全日空は荷物の搬出入、吉野家は食器洗浄を時短 ロボットが労働環境改善に貢献 (3/3ページ)

サイバーダインのロボットスーツ「HAL作業支援用」を着用して作業する全日本空輸の従業員=千葉県成田市
サイバーダインのロボットスーツ「HAL作業支援用」を着用して作業する全日本空輸の従業員=千葉県成田市【拡大】

 吉野家では1店舗平均で1日当たり約1300個の食器を洗うが、洗浄後の食器の収納作業では「従業員への腰や肩への負担が大きいうえ、食器の破損による指のけがや手荒れなども課題になっている」(広報担当者)という。

 同社は導入に当たり、複数の機種を検討していたが、狭い場所でも簡単に置けることが決め手となり、コロを選んだ。

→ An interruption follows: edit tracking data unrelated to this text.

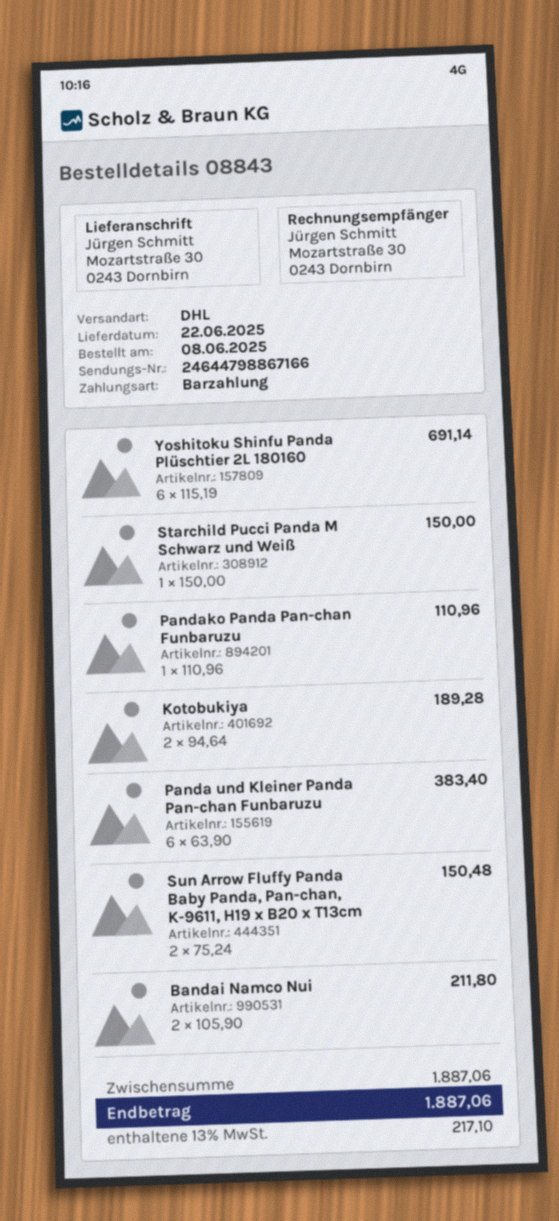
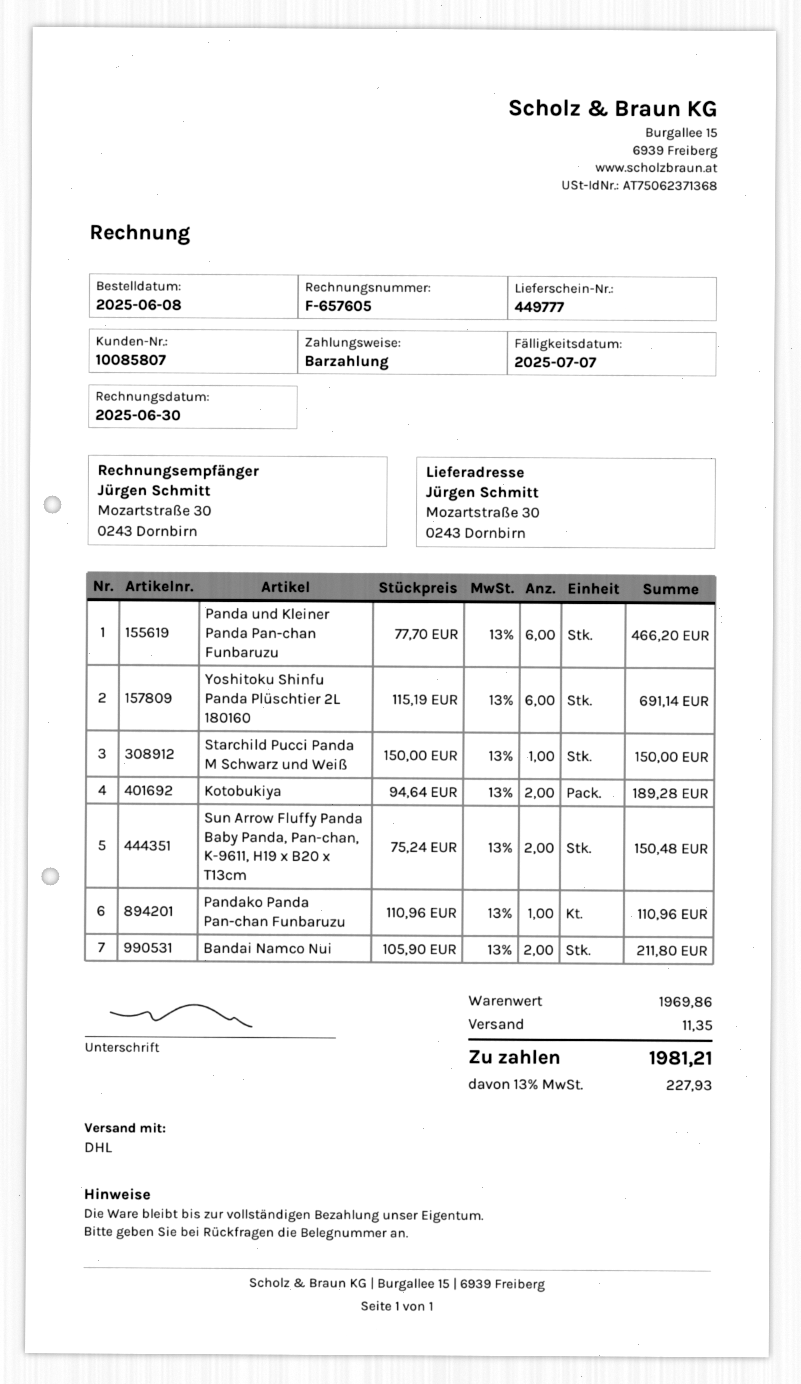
Panda und Kleiner Panda Pan-chan Funbaruzu: 6 x 63.90 = 383.40 -> 6 x 77.70 = 466.20
subtotal: 1887.06 -> 1969.86
shipping: none -> 11.35
tax: 13% = 217.10 -> 13% = 227.93
total: 1887.06 -> 1981.21

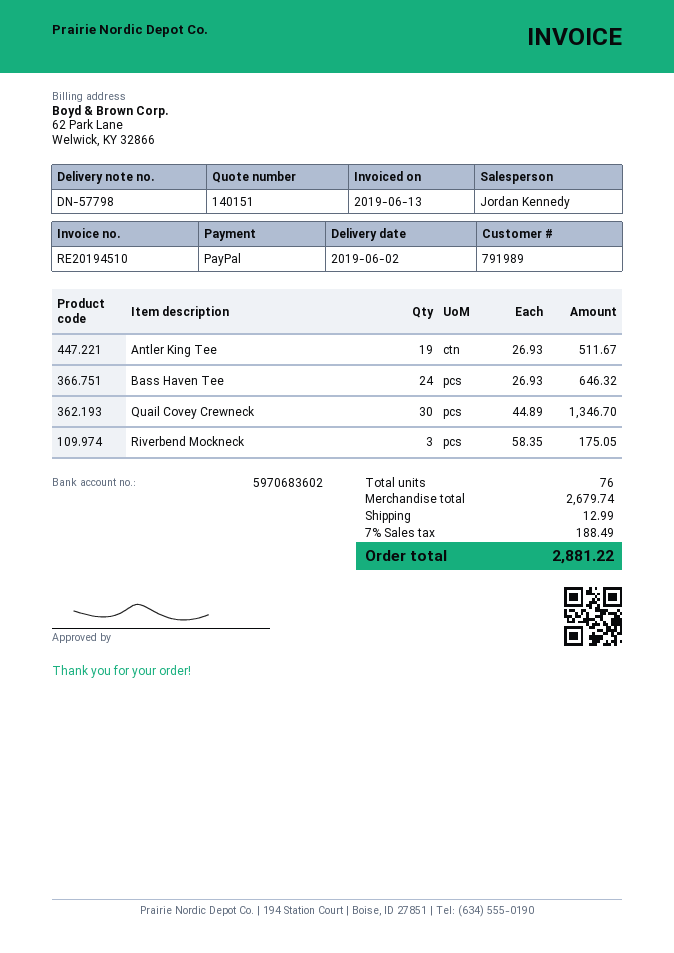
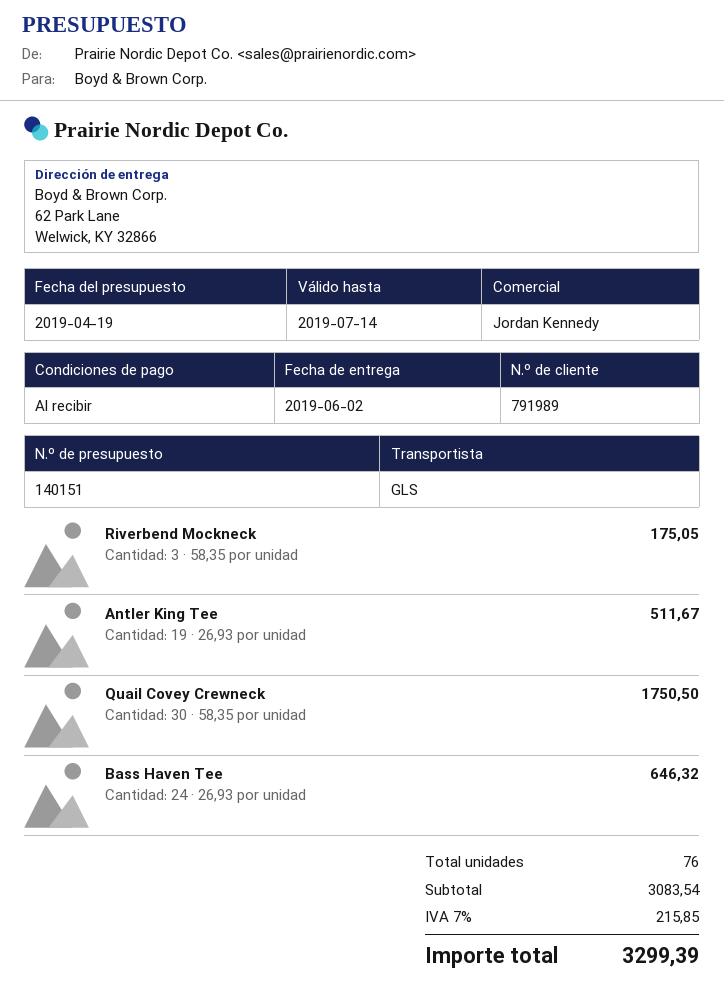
Quail Covey Crewneck: 30 x 44.89 = 1346.70 -> 30 x 58.35 = 1750.50
subtotal: 2679.74 -> 3083.54
shipping: 12.99 -> none
tax: 7% = 188.49 -> 7% = 215.85
total: 2881.22 -> 3299.39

 同社では「利用客から直接は見えない厨房(ちゅうぼう)などの部分で機械化を進める」考えで、最終的には1日当たりの食器洗浄の時間を30分程度にまで短くし、従業員の負担感を大幅に軽減する方針だ。

 強まる人手不足に加え政府の働き方改革を契機に、ロボットベンチャーの活躍の場は今後も広がるとみられる。